Personal information
- Full name: Matthew Hannebery
- Born: 16 October 1964 (age 61)
- Original team: Old Xaverians
- Height: 183 cm (6 ft 0 in)
- Weight: 83 kg (183 lb)

Playing career^{1}
- Years: Club / Games (Goals)
- 1986–1990: Footscray / 32 (4)
- ^{1} Playing statistics correct to the end of 1990.

= Matt Hannebery =

Australian rules footballer

Matthew "Matt" Hannebery (born 16 October 1964) is a former Australian rules footballer who played with Footscray in the Victorian Football League (VFL).

==Career==
Recruited from Old Xaverians, Hannebery started at Footscray in 1986 and played 32 league games for the club in five seasons.

Most of his appearances came in 1988 (10) and 1989 (13).

Hannebery was appointed captain of Old Xaverians in 1992, then coached the club in 1993 and 1994, when they finished third both seasons.
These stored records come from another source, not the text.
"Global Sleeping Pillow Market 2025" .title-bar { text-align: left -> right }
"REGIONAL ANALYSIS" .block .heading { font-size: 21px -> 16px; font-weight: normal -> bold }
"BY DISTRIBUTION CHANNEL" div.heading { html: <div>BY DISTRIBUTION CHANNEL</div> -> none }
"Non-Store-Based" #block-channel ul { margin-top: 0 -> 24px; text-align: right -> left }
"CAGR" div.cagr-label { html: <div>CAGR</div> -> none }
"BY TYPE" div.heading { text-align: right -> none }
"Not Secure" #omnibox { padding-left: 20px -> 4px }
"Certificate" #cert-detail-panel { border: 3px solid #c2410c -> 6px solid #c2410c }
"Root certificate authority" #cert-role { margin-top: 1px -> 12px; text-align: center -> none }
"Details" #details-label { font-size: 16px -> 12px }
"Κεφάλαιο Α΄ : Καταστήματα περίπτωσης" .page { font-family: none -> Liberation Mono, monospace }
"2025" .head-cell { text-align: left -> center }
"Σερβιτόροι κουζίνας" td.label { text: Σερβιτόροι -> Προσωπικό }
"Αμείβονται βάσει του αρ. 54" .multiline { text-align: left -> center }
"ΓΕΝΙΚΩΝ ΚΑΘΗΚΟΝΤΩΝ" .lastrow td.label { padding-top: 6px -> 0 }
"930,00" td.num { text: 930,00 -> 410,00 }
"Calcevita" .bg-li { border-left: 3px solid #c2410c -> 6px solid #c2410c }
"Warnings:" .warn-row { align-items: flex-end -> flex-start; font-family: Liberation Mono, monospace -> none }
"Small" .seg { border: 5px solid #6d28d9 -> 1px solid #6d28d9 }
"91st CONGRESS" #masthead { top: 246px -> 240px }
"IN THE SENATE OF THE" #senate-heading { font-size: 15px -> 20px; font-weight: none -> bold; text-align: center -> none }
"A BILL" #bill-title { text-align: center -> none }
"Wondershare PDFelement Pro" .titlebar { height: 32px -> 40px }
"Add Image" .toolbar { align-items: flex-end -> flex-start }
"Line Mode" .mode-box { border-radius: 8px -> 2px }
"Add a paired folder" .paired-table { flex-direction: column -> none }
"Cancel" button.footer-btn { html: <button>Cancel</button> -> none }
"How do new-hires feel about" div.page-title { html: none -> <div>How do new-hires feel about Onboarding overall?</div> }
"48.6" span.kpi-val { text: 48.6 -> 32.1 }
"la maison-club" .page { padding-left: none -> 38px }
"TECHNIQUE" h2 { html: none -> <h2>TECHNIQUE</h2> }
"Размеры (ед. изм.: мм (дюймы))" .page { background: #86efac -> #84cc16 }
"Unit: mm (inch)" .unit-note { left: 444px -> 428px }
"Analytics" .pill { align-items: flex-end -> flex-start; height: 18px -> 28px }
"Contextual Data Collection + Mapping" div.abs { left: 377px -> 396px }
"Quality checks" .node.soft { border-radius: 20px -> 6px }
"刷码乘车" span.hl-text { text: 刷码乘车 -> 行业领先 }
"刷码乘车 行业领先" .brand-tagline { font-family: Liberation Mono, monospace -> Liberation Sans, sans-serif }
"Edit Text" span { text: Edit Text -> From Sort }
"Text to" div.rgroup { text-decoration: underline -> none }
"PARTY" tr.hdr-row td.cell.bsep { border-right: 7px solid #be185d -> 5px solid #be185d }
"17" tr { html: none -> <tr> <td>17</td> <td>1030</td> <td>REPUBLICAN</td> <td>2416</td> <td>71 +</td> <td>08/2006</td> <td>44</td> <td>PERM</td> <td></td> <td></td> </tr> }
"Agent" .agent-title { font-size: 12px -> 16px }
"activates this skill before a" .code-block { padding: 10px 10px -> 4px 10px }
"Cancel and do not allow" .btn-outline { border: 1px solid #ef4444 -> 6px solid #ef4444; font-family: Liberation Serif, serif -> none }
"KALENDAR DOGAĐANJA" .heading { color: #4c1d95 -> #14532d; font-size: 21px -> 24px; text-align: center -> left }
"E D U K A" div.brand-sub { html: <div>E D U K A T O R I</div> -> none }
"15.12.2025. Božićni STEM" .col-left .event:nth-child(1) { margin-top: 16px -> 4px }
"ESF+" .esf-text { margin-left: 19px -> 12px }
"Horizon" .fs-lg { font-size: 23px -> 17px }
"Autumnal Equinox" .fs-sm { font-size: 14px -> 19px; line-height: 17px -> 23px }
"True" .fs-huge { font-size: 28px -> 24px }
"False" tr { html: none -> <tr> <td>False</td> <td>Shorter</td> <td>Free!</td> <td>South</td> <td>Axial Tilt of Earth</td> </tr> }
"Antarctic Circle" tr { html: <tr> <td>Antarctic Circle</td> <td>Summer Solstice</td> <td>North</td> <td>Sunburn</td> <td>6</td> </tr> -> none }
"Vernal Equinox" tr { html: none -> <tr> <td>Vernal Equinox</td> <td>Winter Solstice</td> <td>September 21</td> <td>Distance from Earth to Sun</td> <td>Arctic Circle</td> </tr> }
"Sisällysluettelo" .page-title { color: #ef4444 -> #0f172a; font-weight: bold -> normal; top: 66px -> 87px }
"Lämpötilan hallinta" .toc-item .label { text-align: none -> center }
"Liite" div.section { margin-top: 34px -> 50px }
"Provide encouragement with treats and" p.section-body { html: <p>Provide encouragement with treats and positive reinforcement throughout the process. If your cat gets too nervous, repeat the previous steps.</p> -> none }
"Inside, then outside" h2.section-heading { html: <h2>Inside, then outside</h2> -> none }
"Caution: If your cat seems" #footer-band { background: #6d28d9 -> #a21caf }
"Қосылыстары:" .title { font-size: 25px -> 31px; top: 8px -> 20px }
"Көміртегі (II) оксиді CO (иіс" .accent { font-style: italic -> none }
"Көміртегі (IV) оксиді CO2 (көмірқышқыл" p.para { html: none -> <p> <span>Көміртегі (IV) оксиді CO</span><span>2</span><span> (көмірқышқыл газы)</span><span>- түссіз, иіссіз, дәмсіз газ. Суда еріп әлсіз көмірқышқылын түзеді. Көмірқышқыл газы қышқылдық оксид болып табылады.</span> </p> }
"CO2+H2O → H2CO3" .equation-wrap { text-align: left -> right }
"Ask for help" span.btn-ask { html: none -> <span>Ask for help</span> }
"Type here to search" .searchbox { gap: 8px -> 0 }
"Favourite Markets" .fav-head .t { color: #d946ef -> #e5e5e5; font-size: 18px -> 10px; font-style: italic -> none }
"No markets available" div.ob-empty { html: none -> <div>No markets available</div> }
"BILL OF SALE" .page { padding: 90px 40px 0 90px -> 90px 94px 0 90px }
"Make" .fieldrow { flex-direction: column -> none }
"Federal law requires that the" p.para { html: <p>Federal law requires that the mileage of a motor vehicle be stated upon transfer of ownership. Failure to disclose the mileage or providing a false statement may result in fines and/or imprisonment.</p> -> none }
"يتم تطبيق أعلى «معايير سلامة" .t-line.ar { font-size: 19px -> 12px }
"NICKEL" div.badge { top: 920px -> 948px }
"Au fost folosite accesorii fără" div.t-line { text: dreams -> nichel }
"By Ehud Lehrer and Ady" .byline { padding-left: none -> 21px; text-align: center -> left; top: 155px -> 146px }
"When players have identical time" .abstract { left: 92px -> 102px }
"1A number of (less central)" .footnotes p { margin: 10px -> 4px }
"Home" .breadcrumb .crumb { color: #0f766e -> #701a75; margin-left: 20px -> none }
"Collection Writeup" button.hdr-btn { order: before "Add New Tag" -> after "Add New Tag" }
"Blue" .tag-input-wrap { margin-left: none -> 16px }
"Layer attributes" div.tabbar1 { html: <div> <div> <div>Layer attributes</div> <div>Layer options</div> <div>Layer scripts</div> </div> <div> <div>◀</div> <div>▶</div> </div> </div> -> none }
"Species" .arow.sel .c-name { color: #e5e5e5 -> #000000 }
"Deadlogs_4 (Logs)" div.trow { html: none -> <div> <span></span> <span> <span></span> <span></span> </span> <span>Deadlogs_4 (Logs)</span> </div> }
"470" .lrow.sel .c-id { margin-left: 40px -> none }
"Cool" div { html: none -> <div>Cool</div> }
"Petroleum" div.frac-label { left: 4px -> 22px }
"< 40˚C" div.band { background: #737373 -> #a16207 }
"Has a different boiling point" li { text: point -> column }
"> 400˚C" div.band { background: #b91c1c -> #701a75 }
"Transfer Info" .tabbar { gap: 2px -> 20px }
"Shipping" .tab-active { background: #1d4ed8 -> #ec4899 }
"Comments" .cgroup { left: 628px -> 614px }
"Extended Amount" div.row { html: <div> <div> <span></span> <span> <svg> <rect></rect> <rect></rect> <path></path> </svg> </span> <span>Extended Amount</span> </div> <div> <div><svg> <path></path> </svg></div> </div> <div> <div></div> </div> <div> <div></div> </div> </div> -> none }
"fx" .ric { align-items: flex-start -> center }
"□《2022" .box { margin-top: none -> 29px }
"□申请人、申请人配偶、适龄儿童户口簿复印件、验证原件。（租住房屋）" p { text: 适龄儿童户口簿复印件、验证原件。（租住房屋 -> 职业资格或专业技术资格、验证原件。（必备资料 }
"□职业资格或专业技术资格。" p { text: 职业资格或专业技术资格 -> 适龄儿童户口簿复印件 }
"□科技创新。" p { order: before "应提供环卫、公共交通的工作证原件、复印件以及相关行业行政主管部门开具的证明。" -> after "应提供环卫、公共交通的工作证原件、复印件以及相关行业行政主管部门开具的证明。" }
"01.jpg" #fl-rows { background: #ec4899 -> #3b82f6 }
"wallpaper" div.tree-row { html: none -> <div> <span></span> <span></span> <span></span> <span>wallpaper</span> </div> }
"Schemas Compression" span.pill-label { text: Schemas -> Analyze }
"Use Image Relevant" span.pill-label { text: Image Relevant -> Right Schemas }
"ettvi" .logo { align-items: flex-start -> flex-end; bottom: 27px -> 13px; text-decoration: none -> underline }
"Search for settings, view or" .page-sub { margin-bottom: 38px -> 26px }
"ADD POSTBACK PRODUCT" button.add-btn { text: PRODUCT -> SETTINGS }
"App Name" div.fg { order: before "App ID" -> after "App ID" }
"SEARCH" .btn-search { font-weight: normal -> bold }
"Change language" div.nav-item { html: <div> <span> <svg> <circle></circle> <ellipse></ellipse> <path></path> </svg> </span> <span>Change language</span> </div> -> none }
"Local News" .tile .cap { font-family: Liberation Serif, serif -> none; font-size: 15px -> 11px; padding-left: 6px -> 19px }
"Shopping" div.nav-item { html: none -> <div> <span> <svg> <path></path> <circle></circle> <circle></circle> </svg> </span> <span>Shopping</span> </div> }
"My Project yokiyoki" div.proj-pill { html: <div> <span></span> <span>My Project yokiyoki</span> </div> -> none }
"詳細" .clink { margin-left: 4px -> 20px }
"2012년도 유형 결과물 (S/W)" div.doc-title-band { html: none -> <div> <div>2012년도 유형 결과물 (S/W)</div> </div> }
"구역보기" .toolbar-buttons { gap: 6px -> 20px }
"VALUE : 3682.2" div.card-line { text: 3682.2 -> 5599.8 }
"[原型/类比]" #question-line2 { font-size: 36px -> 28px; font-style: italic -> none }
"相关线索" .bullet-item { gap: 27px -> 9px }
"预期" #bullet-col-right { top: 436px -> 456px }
He was captain again in 1995 and led them to a premiership that year, which was secured with a 15.11 (101) to 2.5 (17) grand final win over the University Blues. In 1996 he continued as captain and Old Xaverians claimed another premiership, defeating Collegians by five points in the grand final.

==Family==
His brother, Mark Hannebery, played for Collingwood and Essendon.

Brother-in-law, Luke O'Sullivan, was a Carlton player.

Dan Hannebery, Matt's son, is currently at the St Kilda football club and formerly of the Sydney Swans and was a member of their 2012 premiership team.